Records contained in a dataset

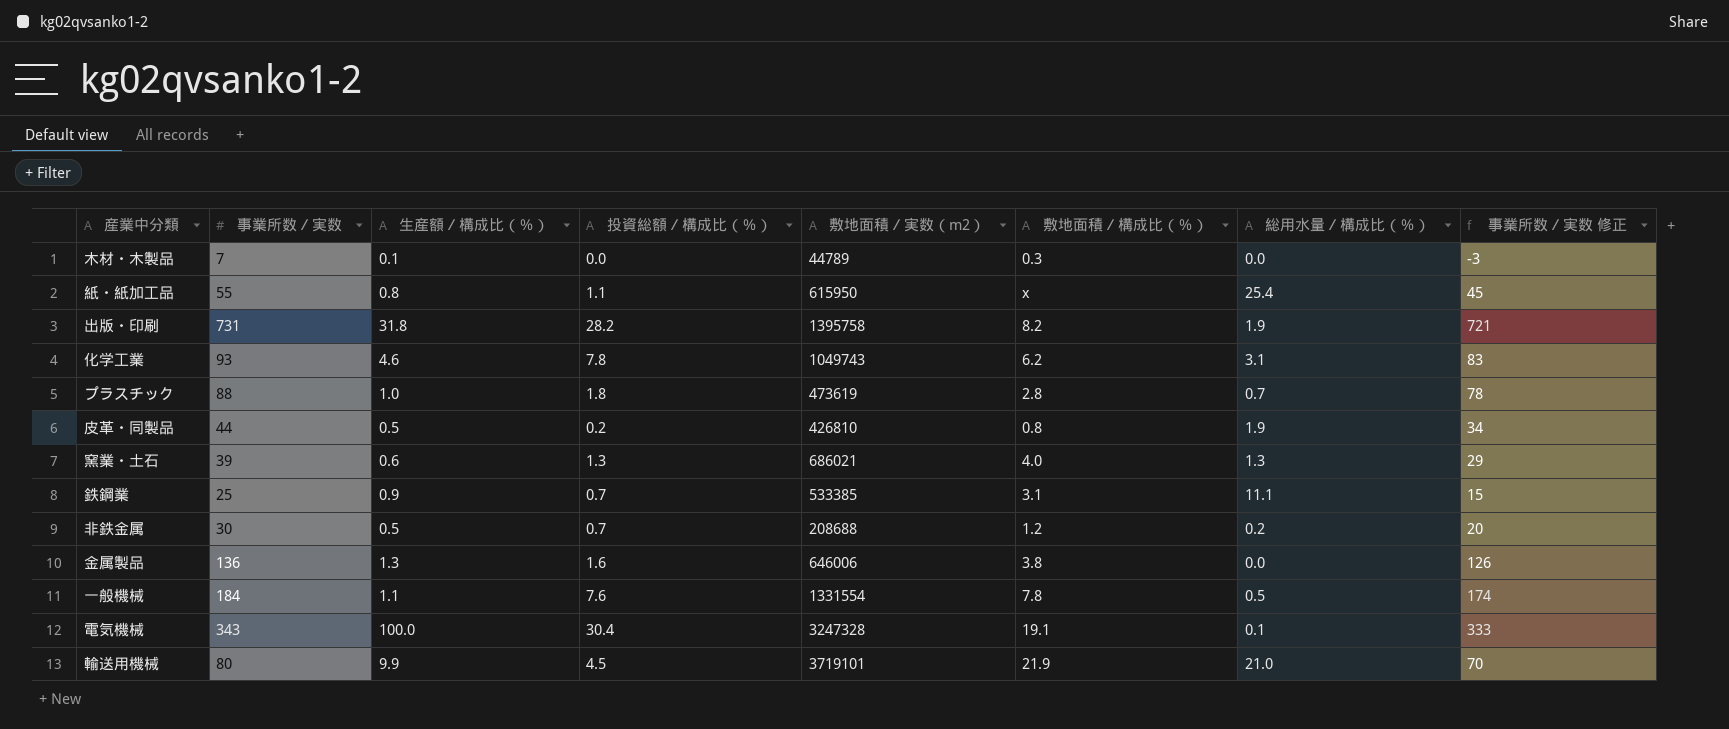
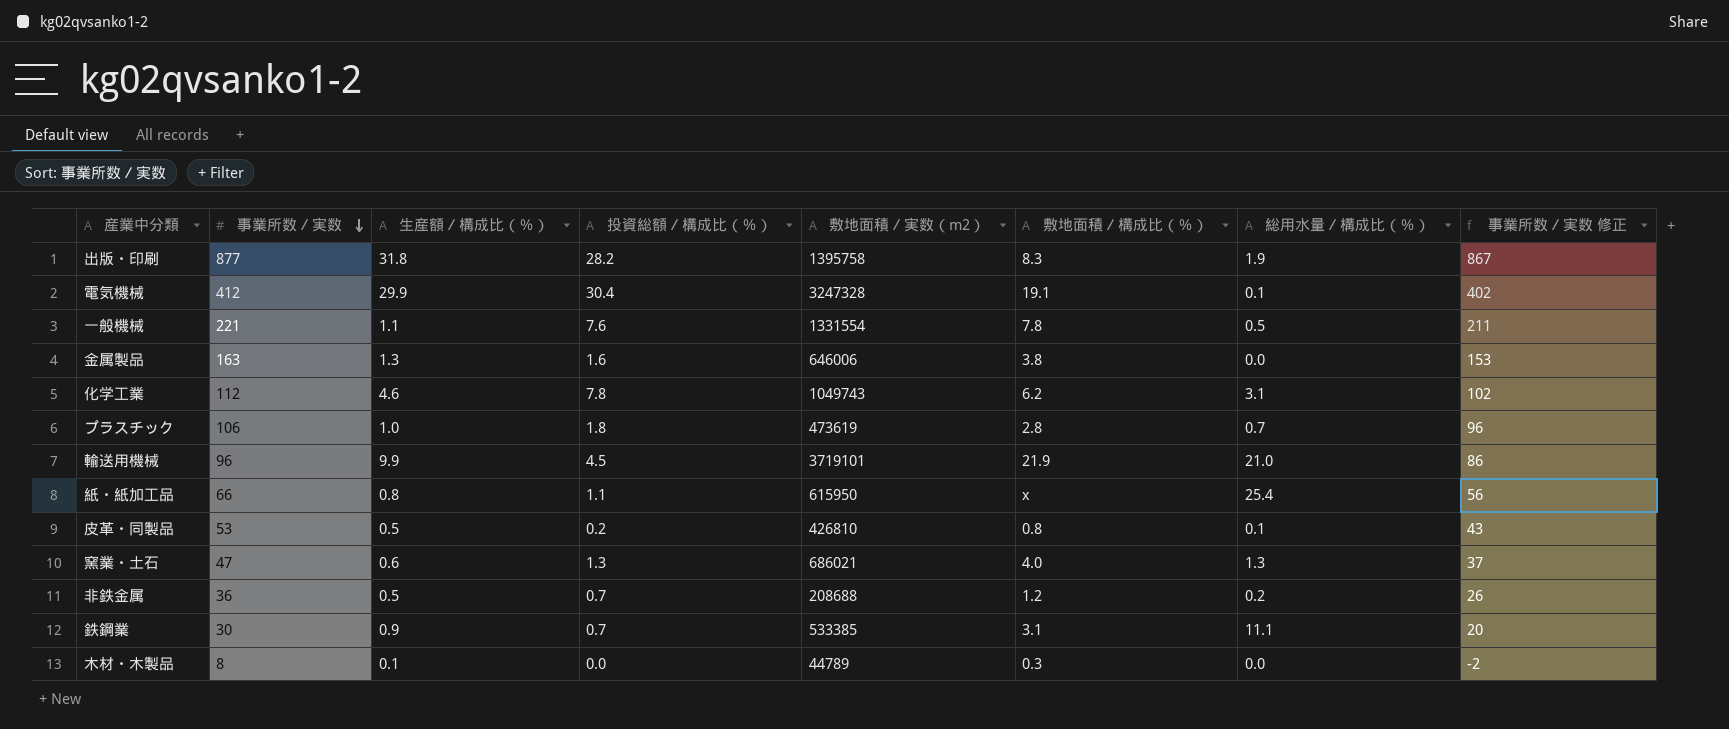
row order: none -> 事業所数／実数 descending
出版・印刷 | 事業所数／実数: 731 -> 877
出版・印刷 | 敷地面積／構成比（％）: 8.2 -> 8.3
出版・印刷 | 事業所数／実数 修正: 721 -> 867
電気機械 | 事業所数／実数: 343 -> 412
電気機械 | 生産額／構成比（％）: 100.0 -> 29.9
電気機械 | 事業所数／実数 修正: 333 -> 402
一般機械 | 事業所数／実数: 184 -> 221
一般機械 | 事業所数／実数 修正: 174 -> 211
金属製品 | 事業所数／実数: 136 -> 163
金属製品 | 事業所数／実数 修正: 126 -> 153
化学工業 | 事業所数／実数: 93 -> 112
化学工業 | 事業所数／実数 修正: 83 -> 102
プラスチック | 事業所数／実数: 88 -> 106
プラスチック | 事業所数／実数 修正: 78 -> 96
輸送用機械 | 事業所数／実数: 80 -> 96
輸送用機械 | 事業所数／実数 修正: 70 -> 86
紙・紙加工品 | 事業所数／実数: 55 -> 66
紙・紙加工品 | 事業所数／実数 修正: 45 -> 56
皮革・同製品 | 事業所数／実数: 44 -> 53
皮革・同製品 | 総用水量／構成比（％）: 1.9 -> 0.1
皮革・同製品 | 事業所数／実数 修正: 34 -> 43
窯業・土石 | 事業所数／実数: 39 -> 47
窯業・土石 | 事業所数／実数 修正: 29 -> 37
非鉄金属 | 事業所数／実数: 30 -> 36
非鉄金属 | 事業所数／実数 修正: 20 -> 26
鉄鋼業 | 事業所数／実数: 25 -> 30
鉄鋼業 | 事業所数／実数 修正: 15 -> 20
木材・木製品 | 事業所数／実数: 7 -> 8
木材・木製品 | 事業所数／実数 修正: -3 -> -2

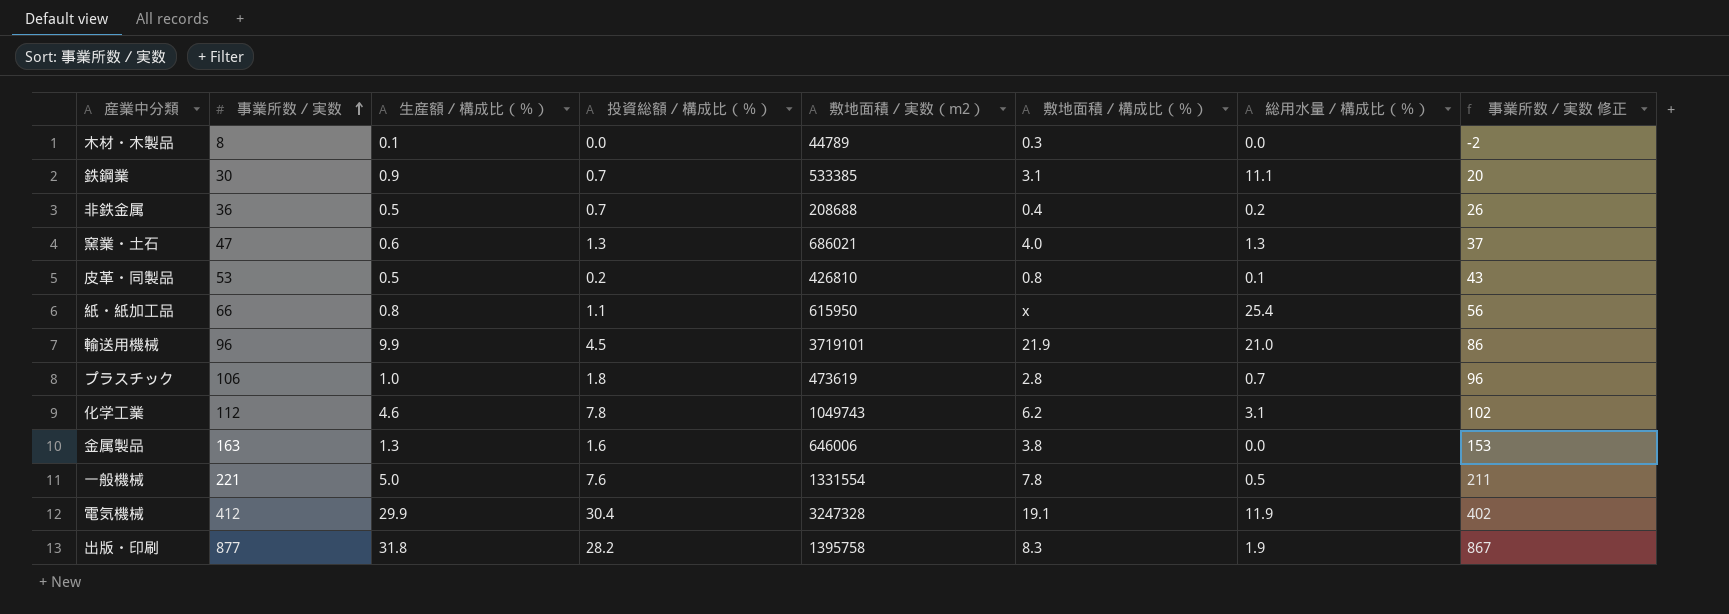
row order: 事業所数／実数 descending -> 事業所数／実数 ascending
非鉄金属 | 敷地面積／構成比（％）: 1.2 -> 0.4
一般機械 | 生産額／構成比（％）: 1.1 -> 5.0
電気機械 | 総用水量／構成比（％）: 0.1 -> 11.9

▸ **What you should do**
Once the lines containing "敷地面積" in the data above are counted, give the total by itself.

▸ **Task response**
2